You can learn more about it from this book:

Domain-Driven Design: Tackling Complexity in the Heart of Software

[http://www.amazon.com/Domain-Driven-Design-Tackling-
Complexi...](http://www.amazon.com/Domain-Driven-Design-Tackling-Complexity-
Software/dp/0321125215)

------
darrenkopp
It seems like this article could use explanation as it seems that many of the
comments here either are incorrect or are asking for explanation. I am not the
author, but I do have a fairly good understanding of what is going on here.

First off, this has nothing to do with asp.net, wcf, etc. This is really JUST
about event sourcing, with a tiny bit of "application service" at the start.
The application service bit is actually what you would call from asp.net, wcf,
nservicebus, some message queue handler, etc.

So I think first we should define a couple of terms used in this that are
"Domain Driven Design" terms that I'll flesh out a bit.

* Application Service - This is a significant process whose responsibility does not fit well onto an object. Simplistically, think about this as a cohesive business process that orchestrates various objects.

* Aggregate Root - This is an entity (something with identity, such as a key) that is the logical root of an object graph (though the graph may only be the object itself, as is the case with customer).

Most of what you are seeing in this article is known as "Event Sourcing",
which is to say that the current state of an object is built up by the history
of events (changes) to the object. Since this is DDD, don't think of changes
as in "field a changed value from b to c", but more of logical "business
relevant" events like "customer address changed".

So what's happening in this article is this:

The `CustomerApplicationService.LockForAccountOverdraft` method requests the
full history of events for the customer and creates the customer instance
using those events. We now have a valid customer instance.

Next, we call the `Lock` method on customer, and give it the reason supplied
to the `LockCustomer` method.
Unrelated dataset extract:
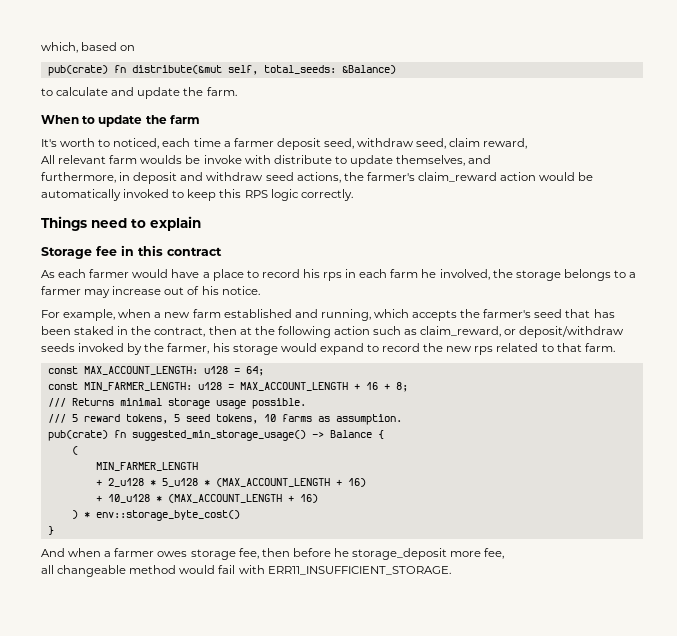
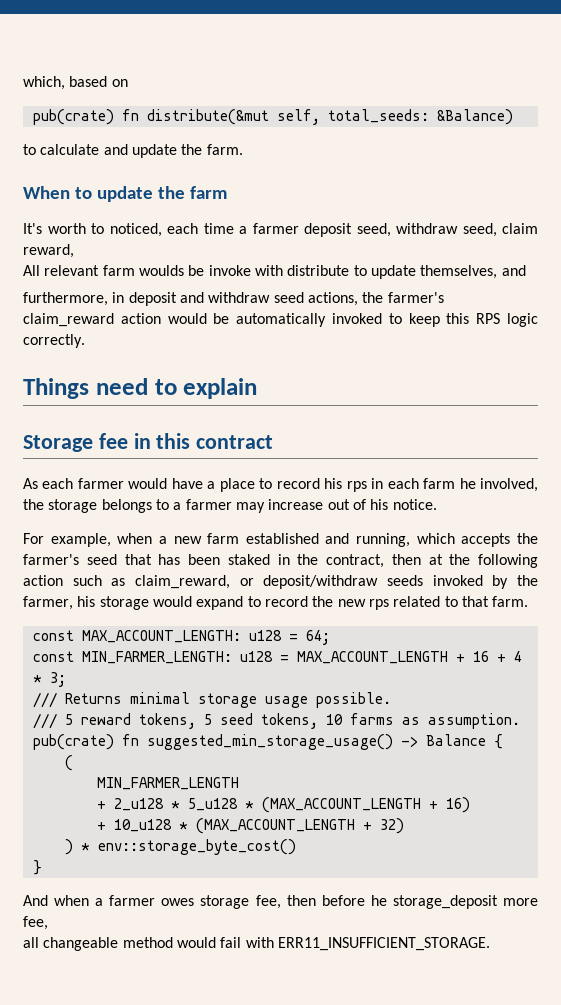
[395,382,408,392] 8; -> [513,651,522,662] [32,672,66,687] 4 * 3;
[299,494,318,503] 16) -> [379,818,404,834] 32)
Here, we create a new instance of
CustomerLocked, which is an event signalling that a customer was locked. This
event instance is pushed into the `Changes` collection and then executed
against the customer instance, which sets the `ConsumptionLocked` property to
true.

So in event sourcing the objects state is derived by it's previous events, so
the `When(CustomerLocked e)` method is called when the matching event is
passed to the mutate method. This happens in 2 places: when initializing from
previous events, and when we are pushing the new event. The CustomerLocked
event is pushed to the Changes collection because the event store will append
that event to the stream on commit (transaction completion).

Now, someone stated that this looks like service bus, which is correct, but
slightly different. Once the changes have been committed, the event store then
publishes those events, typically onto something like a service bus, message
queue, etc, and that event can then be consumed by other processes interested
in that event.

So, where does this get us? Is this some over-architected ivory tower
software? Well, the answer depends on what is important to you. In some
scenarios, this is; in other scenarios this is ideal. The answer is basically
defined by what matters to the business, which will define if keeping track of
the state transitions is useful to you or not.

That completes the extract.